Volume 9 Issue 4 Highlights

 
Unearth The World

FEATURE ARTICLE 2

Goodwill Poaching: Volunteering, Travel, and the Rise of Grey & Black Market Aid

In almost every country across this planet volunteering is considered a form of labor, regardless of the lack of remuneration for services rendered. As such, there are visas and/or special permits required in order to cross a nation’s borders and volunteer within that country. Likewise, there are existing country-specific regulations for taxable income, including income generated from such activities as hosting volunteers. At present, there are many indications that these regulations are not being honored at the host-country level as it pertains to the combination of volunteering and travel. We do, however, know that travelers are utilizing transportation to these countries that is generally associated with the formal economy. As a result, a formal-to-informal economy, or grey-black market, is being created in destinations around the world. Before we can address this challenge, however, we need to better understand it. What is the informal economy? Is there a rationale behind it? Do we hold a collective attitude that do-gooding entitles us to circumvent rules & regulations? In what follows we'll explore these questions and offer suggestions on how to improve the overall situation.

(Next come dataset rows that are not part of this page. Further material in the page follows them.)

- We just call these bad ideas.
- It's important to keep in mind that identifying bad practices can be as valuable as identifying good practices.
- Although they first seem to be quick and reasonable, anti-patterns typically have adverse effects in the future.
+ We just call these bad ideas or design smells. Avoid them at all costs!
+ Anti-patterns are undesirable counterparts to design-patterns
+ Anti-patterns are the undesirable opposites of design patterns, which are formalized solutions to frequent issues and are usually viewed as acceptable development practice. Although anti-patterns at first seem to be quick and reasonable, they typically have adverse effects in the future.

It is  illegal to work in Nepal – even as a volunteer – without a work permit."

Introduction

T


"As a general proposition, an economic agent is regarded a member of the 'formal' sector of any economy when his actions adhere to, or are protected by the established institutional rules of the game. Conversely, when his actions fail to adhere to the established rules, or are denied their protection, the agent is regarded as a member of the 'informal' sector of the economy. Adherence to the established rules constitutes participation in the formal or aboveground economy, whereas, non compliance, or circumvention of the established rules, or exclusion from the protection of those rules, constitutes participation in an informal or underground economy. Since there are a variety of institutions (different sets of rules covering a wide spectrum of economic behaviors) there are also a variety of informal sectors. The characteristics of each distinct informal economy are determined by the particular set of institutional rules that its members circumvent.” [Feige (1990) p.5]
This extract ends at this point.